The €22m in tax and penalties the Baileys paid to the Revenue Commissioners is just a small fraction of the wealth they accumulated during the years they used unpaid tax to fund their business expansion.
The Baileys were the headline act in last week’s quarterly revelation of evaders caught by the Revenue Commissioners. In the first three months of the year the Revenue collected €109.6m from cheats, with just 150 of those “tax defaulters” stumping up €55m. On the list were prominent priests, jazz musicians, hurlers, publicans, farmers and conventional businessmen, many of them pillars of society.
Their tax cheating can probably best be explained by greed. Because the rich, if they organise themselves properly, pay a smaller percentage of their annual income in tax each year than the vast majority of PAYE workers. There is no need for the rich to hide income — all they have to do is use the inducements offered by the state.

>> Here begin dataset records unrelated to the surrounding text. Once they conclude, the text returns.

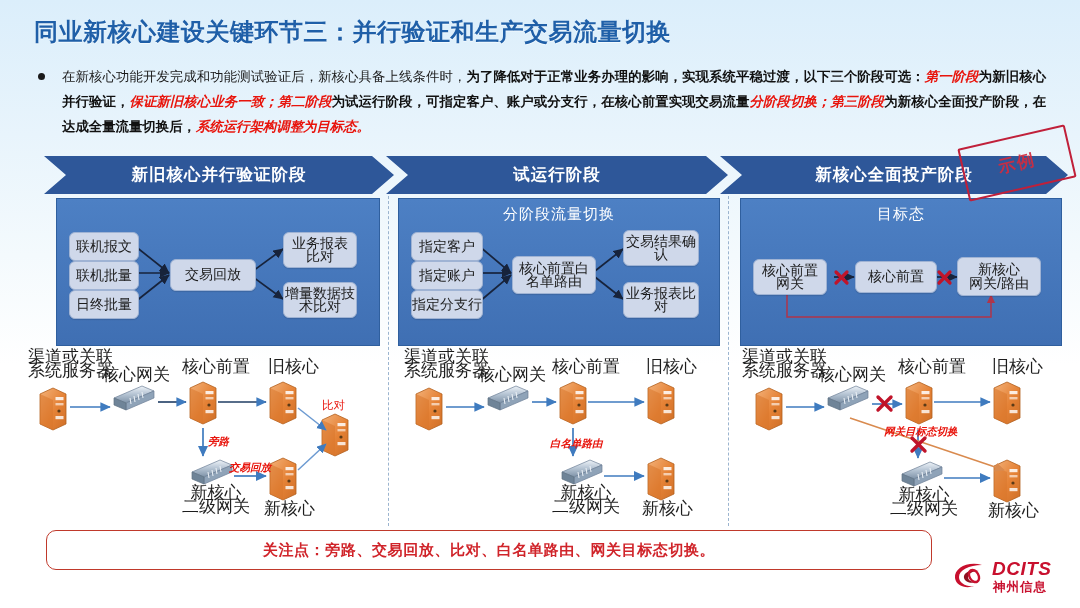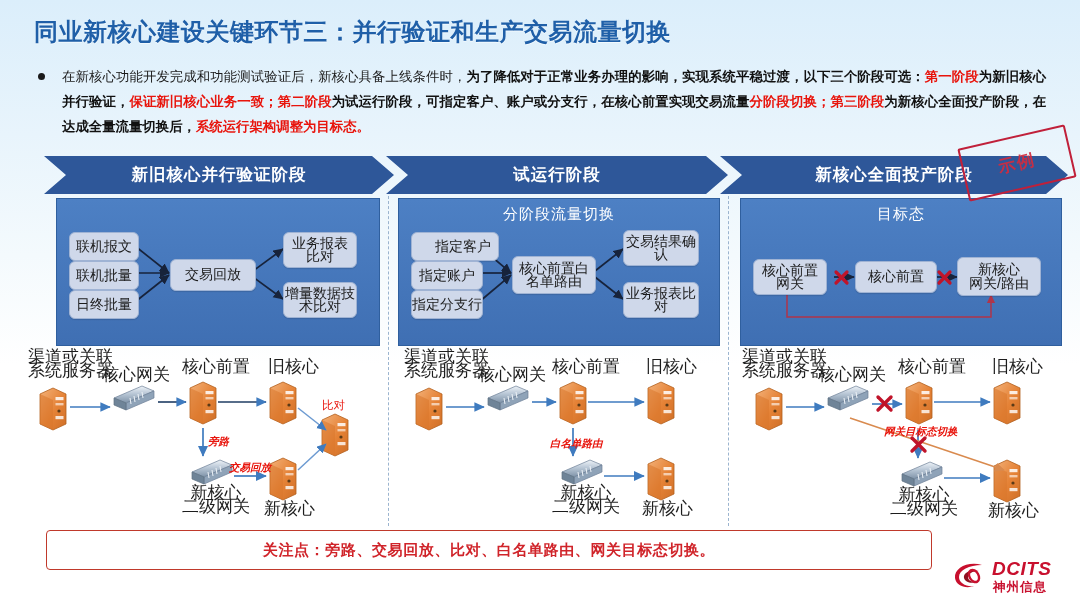--- a/index.html
+++ b/index.html
@@ -23,21 +23,21 @@
   .bullet-wrap{position:absolute;left:36px;top:64px;width:1010px;}
   .bullet-dot{
     position:absolute;left:2px;top:9px;width:7px;height:7px;border-radius:50%;
     background:#1a1a1a;
   }
   .para{
     margin-left:26px;font-size:13.4px;line-height:25px;color:#1b1b1b;
     text-align:justify;
   }
   .para b{font-weight:bold;color:#111;}
-  .para .red{color:#e8140c;font-weight:bold;}
+  .para .red{color:#e8140c;font-weight:bold;font-style:italic;}
 
   
   .stamp{
     position:absolute;left:962px;top:136px;width:106px;height:50px;
     border:2.4px solid #c0203a;border-radius:2px;
     transform:rotate(-13deg);
     display:flex;align-items:center;justify-content:center;
     z-index:40;pointer-events:none;
   }
   .stamp span{
@@ -95,21 +95,21 @@
   .lbl{
     position:absolute;font-size:17px;line-height:14px;color:#1d1d1d;
     white-space:pre;text-align:center;
   }
   .lbl.red-i{color:#e8140c;font-style:italic;font-weight:bold;font-size:10.5px;}
   .lbl.red-p{color:#e8140c;font-size:11.5px;}
 
   
   .footer{
     position:absolute;left:46px;top:530px;width:884px;height:38px;
-    border:1.6px solid #c0392b;border-radius:4px;background:transparent;
+    border:1.6px solid #c0392b;border-radius:10px;background:transparent;
     display:flex;align-items:center;justify-content:center;
   }
   .footer span{color:#d0242a;font-size:15px;font-weight:bold;letter-spacing:.6px;}
 
   
   .logo{position:absolute;left:952px;top:556px;width:118px;height:46px;}
   .logo .mark{position:absolute;left:0;top:4px;width:36px;height:32px;}
   .logo .dcits{
     position:absolute;left:40px;top:2px;color:#c8102e;
     font-size:19px;font-weight:bold;font-style:italic;letter-spacing:.5px;
@@ -169,21 +169,21 @@
 
   <div class="panel p2">
     <div class="panel-title">分阶段流量切换</div>
     <svg viewBox="0 0 320 146" preserveAspectRatio="none">
       <path d="M80,47 L112,74" stroke="#17233b" stroke-width="1.7" fill="none" marker-end="url(#ar-dk)"></path>
       <path d="M80,74 L112,74" stroke="#17233b" stroke-width="1.7" fill="none" marker-end="url(#ar-dk)"></path>
       <path d="M80,103 L112,76" stroke="#17233b" stroke-width="1.7" fill="none" marker-end="url(#ar-dk)"></path>
       <path d="M196,72 L224,50" stroke="#17233b" stroke-width="1.7" fill="none" marker-end="url(#ar-dk)"></path>
       <path d="M196,78 L224,100" stroke="#17233b" stroke-width="1.7" fill="none" marker-end="url(#ar-dk)"></path>
     </svg>
-    <div class="pbox" style="left:12px;top:33px;width:70px;height:27px;padding-left:16px;">指定客户</div>
+    <div class="pbox" style="left:12px;top:33px;width:70px;height:27px;">指定客户</div>
     <div class="pbox" style="left:12px;top:62px;width:70px;height:27px;">指定账户</div>
     <div class="pbox" style="left:12px;top:91px;width:70px;height:27px;">指定分支行</div>
     <div class="pbox" style="left:224px;top:31px;width:74px;height:34px;white-space:pre;">交易结果确
 认</div>
     <div class="pbox" style="left:113px;top:57px;width:82px;height:36px;white-space:pre;">核心前置白
 名单路由</div>
     <div class="pbox" style="left:224px;top:83px;width:74px;height:34px;white-space:pre;">业务报表比
 对</div>
   </div>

Every year the Revenue details the tax take from the country’s top 400 taxpayers. The latest list — for 2002 — reveals that 43 people who earned more than €1m paid less than 5% tax on their income, and at least six may have paid nothing.
The top 400 earners paid an average of 24.4% of their income in tax, down from the previous year’s 28.9%. Most reduced their tax bills legitimately by investing in property-based incentives, such as hotel and car-park construction schemes. Tax avoidance is an enormous industry in itself, organised by accountants and lawyers who master a complicated landscape of tax legislation.

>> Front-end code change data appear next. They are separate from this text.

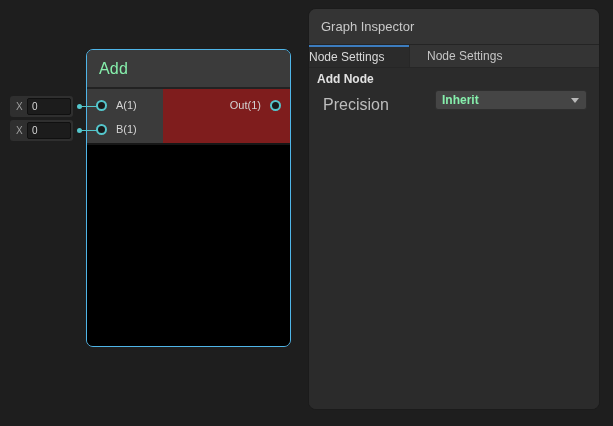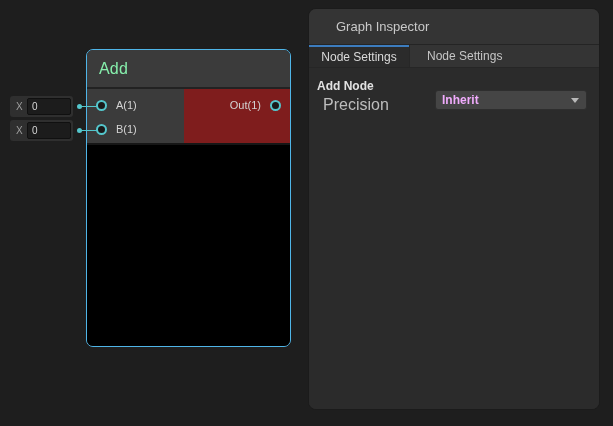--- a/index.html
+++ b/index.html
@@ -15,21 +15,21 @@
     position:absolute; left:86px; top:49px; width:203px; height:296px;
     background:#2B2B2B; border:1.5px solid #4FB5E8; border-radius:7px;
     overflow:hidden; display:flex; flex-direction:column; z-index:2;
   }
   .node-header {
     height:37px; flex:0 0 37px; background:#3B3B3B; border-bottom:2px solid #222222;
     display:flex; align-items:center; padding-left:12px;
     color:#86efac; font-size:16px; letter-spacing:.2px;
   }
   .node-ports { height:54px; flex:0 0 54px; display:flex; border-bottom:2px solid #161616; }
-  .ports-in  { width:97px; background:#3B3B3B; padding-top:4px; box-sizing:border-box; }
+  .ports-in  { width:76px; background:#3B3B3B; padding-top:4px; box-sizing:border-box; }
   .ports-out { flex:1; background:#7f1d1d; padding-top:4px; box-sizing:border-box; }
   .port-row { height:24px; display:flex; align-items:center; gap:9px; padding-left:9px; }
   .port-row.out { justify-content:flex-end; padding-left:0; padding-right:9px; }
   .port-ring {
     width:7px; height:7px; border:2px solid #54C6CC; border-radius:50%;
     background:#1A1A1A; flex:0 0 auto;
   }
   .port-label { font-size:11px; color:#D4D4D4; }
   .node-preview { flex:1; background:#000000; }
 
@@ -55,40 +55,40 @@
   #dot-b { top:128px; }
 
   
   .panel {
     position:absolute; left:308px; top:8px; width:292px; height:402px;
     background:#2B2B2B; border:1px solid #1B1B1B; border-radius:8px;
     box-sizing:border-box; overflow:hidden; display:flex; flex-direction:column; z-index:2;
   }
   .panel-header {
     height:35px; flex:0 0 35px; background:#343434; border-bottom:1px solid #242424;
-    display:flex; align-items:center; padding-left:27px;
+    display:flex; align-items:center; padding-left:12px;
     color:#C9C9C9; font-size:13px;
   }
   .tab-bar { height:22px; flex:0 0 22px; background:#343434; display:flex; border-bottom:1px solid #262626; }
   .tab {
     font-size:12px; color:#C6C6C6; display:flex; align-items:center;
-    justify-content:center; box-sizing:border-box; cursor:default;
+    box-sizing:border-box; cursor:default;
   }
   .tab.active {
     width:100px; background:#2B2B2B; border-top:2px solid #3C7CBE; color:#DADADA;
   }
   .tab.inactive { padding:0 17px; border-left:1px solid #272727; }
   .panel-body { flex:1; position:relative; background:#2B2B2B; }
-  .section-title { position:absolute; left:8px; top:11px; font-size:12px; font-weight:bold; color:#E2E2E2; }
+  .section-title { position:absolute; left:8px; top:4px; font-size:12px; font-weight:bold; color:#E2E2E2; }
   .field-label { position:absolute; left:14px; top:28px; font-size:16px; color:#BDBDBD; }
   .dropdown {
     position:absolute; left:126px; top:22px; width:152px; height:20px;
     background:#454545; border:1px solid #2E2E2E; border-radius:3px;
     box-sizing:border-box; display:flex; align-items:center; padding-left:6px;
-    color:#f0abfc; font-size:12px; font-weight:bold; cursor:default;
+    color:#86efac; font-size:12px; font-weight:bold; cursor:default;
   }
   .dropdown-arrow {
     position:absolute; right:7px; top:7px; width:0; height:0;
     border-left:4px solid transparent; border-right:4px solid transparent;
     border-top:5px solid #B9B9B9;
   }
 </style>
 </head>
 <body>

That was not the end of the windfalls for the millionaires, though. Their investments have benefited enormously from rising asset-valuations over the past decade. Those profits attract capital gains tax (CGT) at a rate of just 20%, half of what it was until Charlie McCreevy changed it in 1997. So not only did governments allow the wealthy to keep more of their income, they facilitated hugely successful investments that exacerbated the gap between rich and poor.
Successive ministers for finance have made a virtue of this generosity. They have claimed that the tax incentives encouraged wealthy people to invest in Ireland; that they have assisted the economic regeneration of many rundown parts of the country; and that the state’s CGT take has multiplied since the halving of the rate.
This is only partially true. Ireland was profitable for investment with or without tax breaks, and the trade of assets that the 20% CGT rate encouraged might have happened just as readily at a rate of 30%.